WORK REQUEST:
Look through the records and copy each line with the string "none" in it.

RECORDS SUPPLIED:
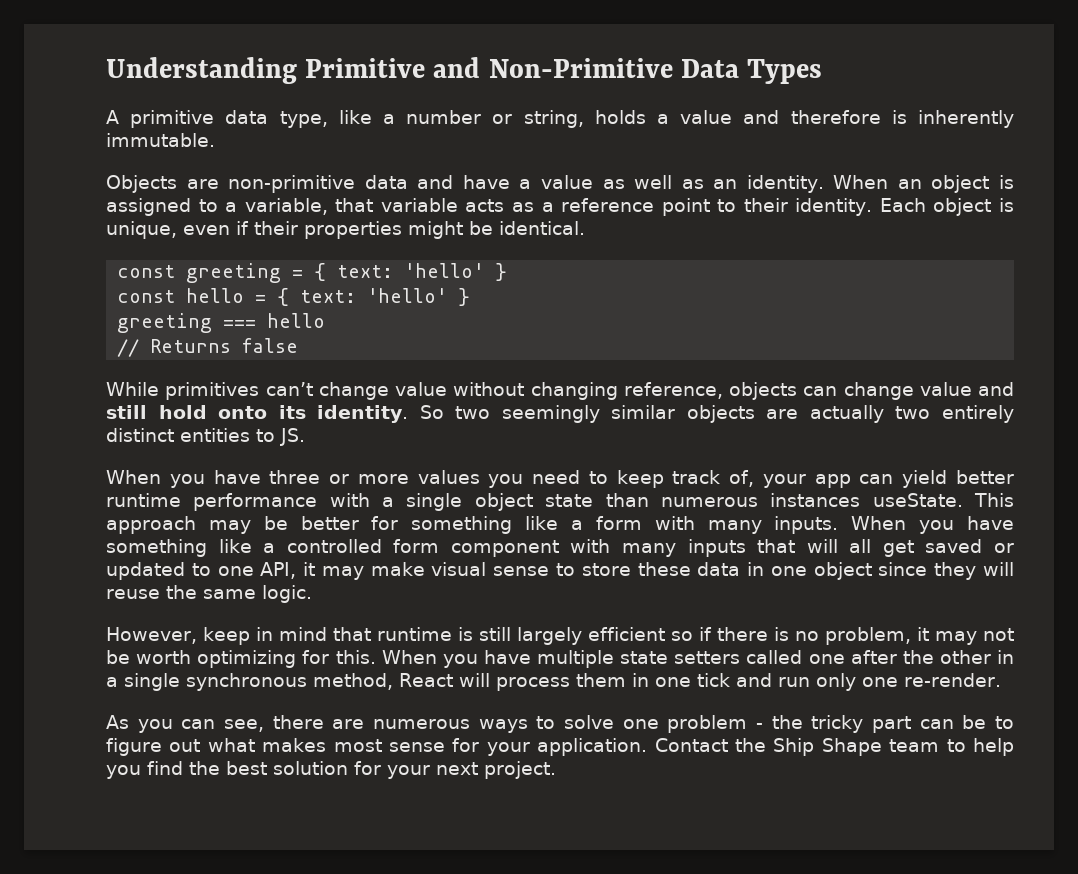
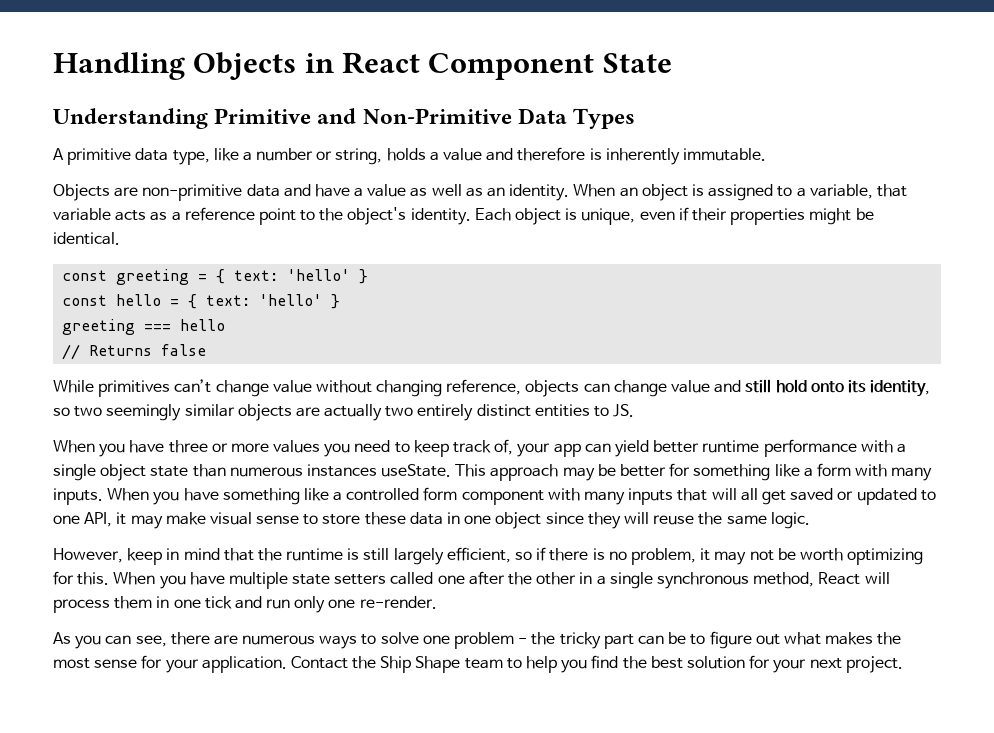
(106, 70) none -> [53,52,672,80] Handling Objects in React Component State //
[743,198,788,212] their -> [319,207,407,225] the object's
[317,405,444,423] identity. So -> [870,380,931,397] [53,407,70,416] identity, so
(371, 634) none -> [257,548,282,561] the
[587,627,665,641] efficient -> [446,547,511,563] efficient,
(327, 745) none -> [877,632,902,645] the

ANSWER BOX:
(106, 70) none -> [53,52,672,80] Handling Objects in React Component State //
(371, 634) none -> [257,548,282,561] the
(327, 745) none -> [877,632,902,645] the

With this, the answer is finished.